> _Problem to work on_
Leaving pictures aside, set down each line exactly, from the first line of the data to the line with "[576,325,644,338] // Gazebo", both included.

> _Before and after images_
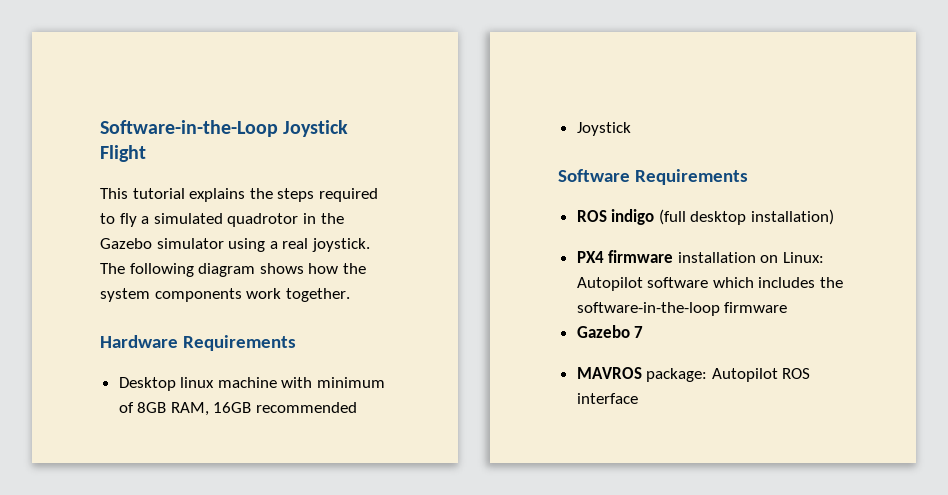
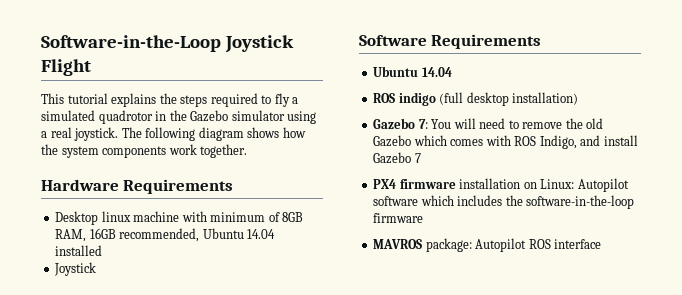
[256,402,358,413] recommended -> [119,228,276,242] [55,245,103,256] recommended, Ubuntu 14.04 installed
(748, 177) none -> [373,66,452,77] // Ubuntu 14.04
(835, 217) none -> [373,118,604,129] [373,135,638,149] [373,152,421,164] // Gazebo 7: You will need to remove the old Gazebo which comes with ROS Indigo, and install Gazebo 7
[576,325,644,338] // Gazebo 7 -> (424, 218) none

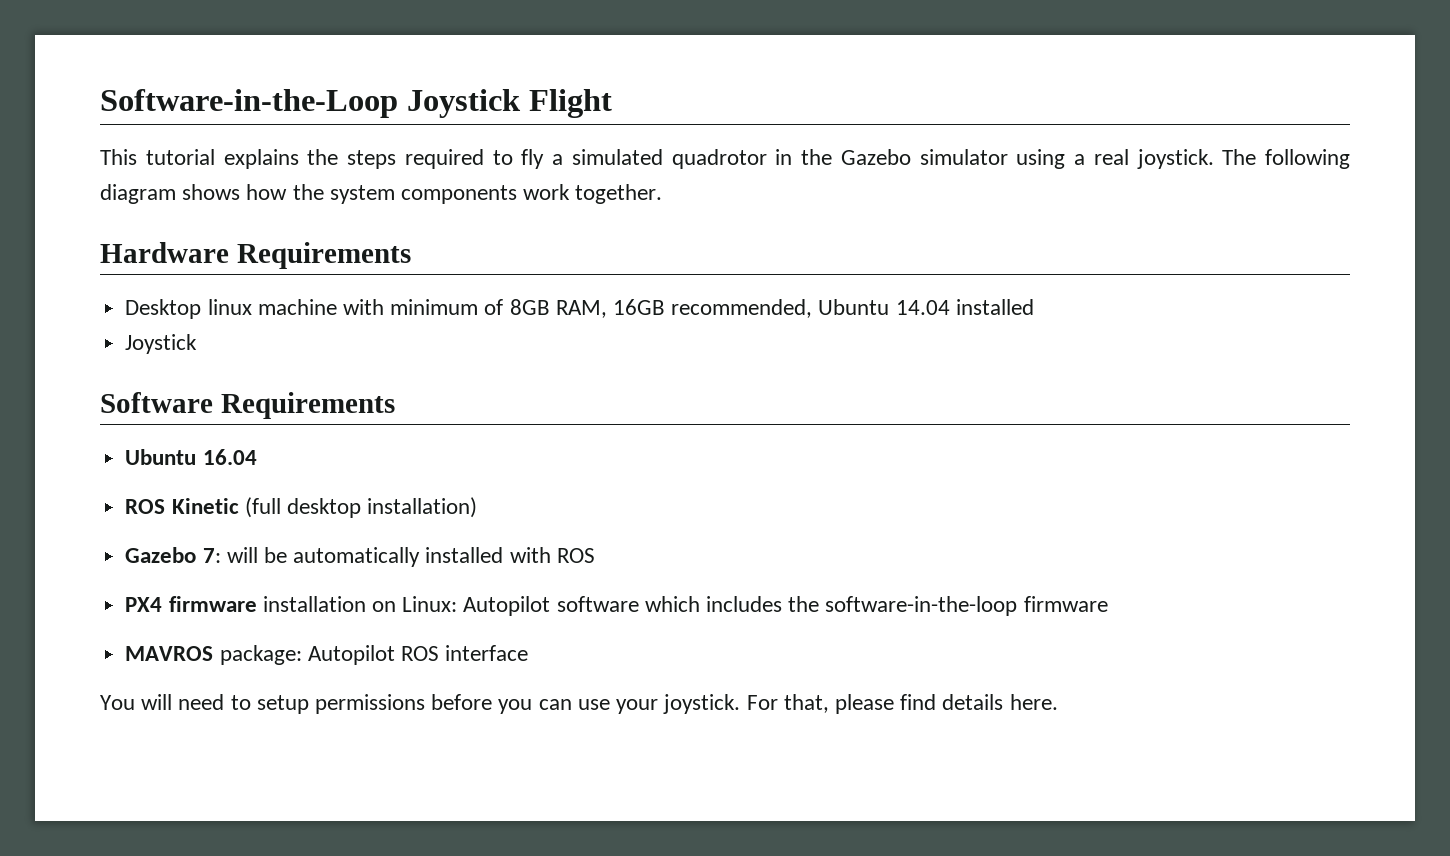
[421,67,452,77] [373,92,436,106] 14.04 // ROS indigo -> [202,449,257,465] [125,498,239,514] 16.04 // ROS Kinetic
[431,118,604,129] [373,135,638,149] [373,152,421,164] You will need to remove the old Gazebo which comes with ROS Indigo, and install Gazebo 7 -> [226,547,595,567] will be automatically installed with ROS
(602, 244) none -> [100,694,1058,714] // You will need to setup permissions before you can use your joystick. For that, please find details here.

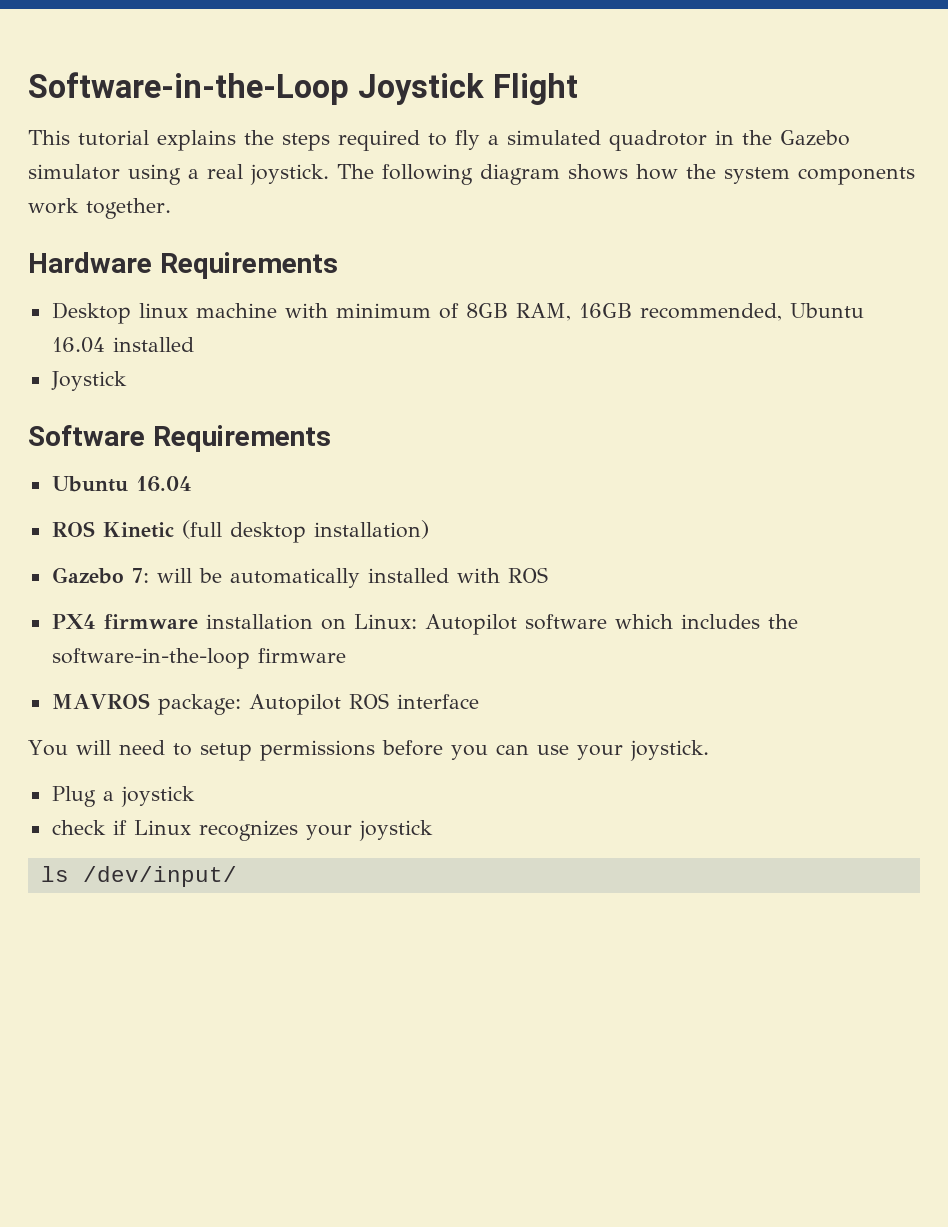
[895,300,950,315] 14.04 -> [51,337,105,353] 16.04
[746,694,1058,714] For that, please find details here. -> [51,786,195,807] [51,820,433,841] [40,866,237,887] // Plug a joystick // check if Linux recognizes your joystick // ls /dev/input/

> _Output for this task_
[256,402,358,413] recommended -> [119,228,276,242] [55,245,103,256] recommended, Ubuntu 14.04 installed
(748, 177) none -> [373,66,452,77] // Ubuntu 14.04
(835, 217) none -> [373,118,604,129] [373,135,638,149] [373,152,421,164] // Gazebo 7: You will need to remove the old Gazebo which comes with ROS Indigo, and install Gazebo 7
[576,325,644,338] // Gazebo 7 -> (424, 218) none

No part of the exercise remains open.